(Items listed in a dataset)
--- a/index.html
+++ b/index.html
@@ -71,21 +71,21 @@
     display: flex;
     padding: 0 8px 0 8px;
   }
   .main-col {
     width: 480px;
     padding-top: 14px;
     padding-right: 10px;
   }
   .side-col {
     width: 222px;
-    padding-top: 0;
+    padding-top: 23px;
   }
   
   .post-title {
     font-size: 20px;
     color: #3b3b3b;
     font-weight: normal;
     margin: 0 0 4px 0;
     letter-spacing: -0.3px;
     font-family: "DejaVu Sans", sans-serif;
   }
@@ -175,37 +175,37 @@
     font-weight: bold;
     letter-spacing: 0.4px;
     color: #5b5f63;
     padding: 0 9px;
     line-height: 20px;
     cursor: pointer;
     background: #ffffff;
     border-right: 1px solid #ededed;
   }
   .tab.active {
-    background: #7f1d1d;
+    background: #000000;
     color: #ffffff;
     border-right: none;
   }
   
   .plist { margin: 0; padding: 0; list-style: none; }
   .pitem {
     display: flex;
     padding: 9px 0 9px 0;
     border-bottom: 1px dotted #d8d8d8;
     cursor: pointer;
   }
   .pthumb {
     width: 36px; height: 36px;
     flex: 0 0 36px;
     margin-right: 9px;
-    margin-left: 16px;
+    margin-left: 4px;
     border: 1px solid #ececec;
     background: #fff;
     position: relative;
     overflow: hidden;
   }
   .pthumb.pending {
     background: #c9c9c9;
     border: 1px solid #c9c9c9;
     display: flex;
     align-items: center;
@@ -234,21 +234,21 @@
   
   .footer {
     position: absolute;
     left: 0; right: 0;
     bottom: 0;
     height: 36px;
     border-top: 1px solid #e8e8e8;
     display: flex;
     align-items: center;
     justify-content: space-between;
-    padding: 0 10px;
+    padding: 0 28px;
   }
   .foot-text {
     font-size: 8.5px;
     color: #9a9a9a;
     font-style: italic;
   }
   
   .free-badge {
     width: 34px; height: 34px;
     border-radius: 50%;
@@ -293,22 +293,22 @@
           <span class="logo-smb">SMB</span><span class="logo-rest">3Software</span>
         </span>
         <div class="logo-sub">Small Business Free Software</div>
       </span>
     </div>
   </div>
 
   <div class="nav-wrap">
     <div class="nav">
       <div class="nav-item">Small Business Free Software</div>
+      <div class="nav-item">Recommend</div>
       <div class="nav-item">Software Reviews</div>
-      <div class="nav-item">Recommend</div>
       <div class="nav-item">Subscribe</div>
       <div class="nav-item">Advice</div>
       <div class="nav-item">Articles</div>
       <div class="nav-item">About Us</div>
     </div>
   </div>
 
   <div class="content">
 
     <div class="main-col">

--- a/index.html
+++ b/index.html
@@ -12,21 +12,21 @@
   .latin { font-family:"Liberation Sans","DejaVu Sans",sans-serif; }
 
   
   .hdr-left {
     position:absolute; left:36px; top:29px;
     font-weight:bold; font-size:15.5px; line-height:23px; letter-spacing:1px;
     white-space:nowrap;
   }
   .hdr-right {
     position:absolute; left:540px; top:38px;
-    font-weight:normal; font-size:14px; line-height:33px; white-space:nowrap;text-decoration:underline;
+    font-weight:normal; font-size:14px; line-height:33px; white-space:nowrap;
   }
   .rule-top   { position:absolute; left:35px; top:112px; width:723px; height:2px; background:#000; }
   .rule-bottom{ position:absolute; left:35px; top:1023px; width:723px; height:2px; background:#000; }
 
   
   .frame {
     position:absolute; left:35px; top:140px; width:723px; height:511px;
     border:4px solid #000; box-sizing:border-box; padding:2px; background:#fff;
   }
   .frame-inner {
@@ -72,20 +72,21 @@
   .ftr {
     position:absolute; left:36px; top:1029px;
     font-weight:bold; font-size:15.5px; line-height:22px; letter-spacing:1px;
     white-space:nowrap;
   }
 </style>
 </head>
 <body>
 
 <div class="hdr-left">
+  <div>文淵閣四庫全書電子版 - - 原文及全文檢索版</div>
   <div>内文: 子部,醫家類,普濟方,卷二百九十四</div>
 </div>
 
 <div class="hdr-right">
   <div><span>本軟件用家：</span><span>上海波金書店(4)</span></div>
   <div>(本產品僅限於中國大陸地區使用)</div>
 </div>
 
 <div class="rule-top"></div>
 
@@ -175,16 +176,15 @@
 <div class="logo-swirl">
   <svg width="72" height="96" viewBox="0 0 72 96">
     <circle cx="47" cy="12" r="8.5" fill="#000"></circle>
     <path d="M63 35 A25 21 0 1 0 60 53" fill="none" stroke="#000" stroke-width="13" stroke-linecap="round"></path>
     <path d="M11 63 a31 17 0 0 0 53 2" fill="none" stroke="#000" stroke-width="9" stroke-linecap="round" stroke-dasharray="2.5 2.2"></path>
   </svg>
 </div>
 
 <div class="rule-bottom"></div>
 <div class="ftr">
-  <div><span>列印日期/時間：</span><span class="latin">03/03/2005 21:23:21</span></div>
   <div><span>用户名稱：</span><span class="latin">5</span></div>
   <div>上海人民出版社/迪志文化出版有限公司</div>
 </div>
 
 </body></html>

# PROMPT
Return a word-for-word copy of the lines above from the one holding "justify-content: space-between;" through the one holding "-293,22 +293,22 @@", with both of them included and nothing besides.

# THE COMPLETED TASK
     justify-content: space-between;
-    padding: 0 10px;
+    padding: 0 28px;
   }
   .foot-text {
     font-size: 8.5px;
     color: #9a9a9a;
     font-style: italic;
   }
   
   .free-badge {
     width: 34px; height: 34px;
     border-radius: 50%;
@@ -293,22 +293,22 @@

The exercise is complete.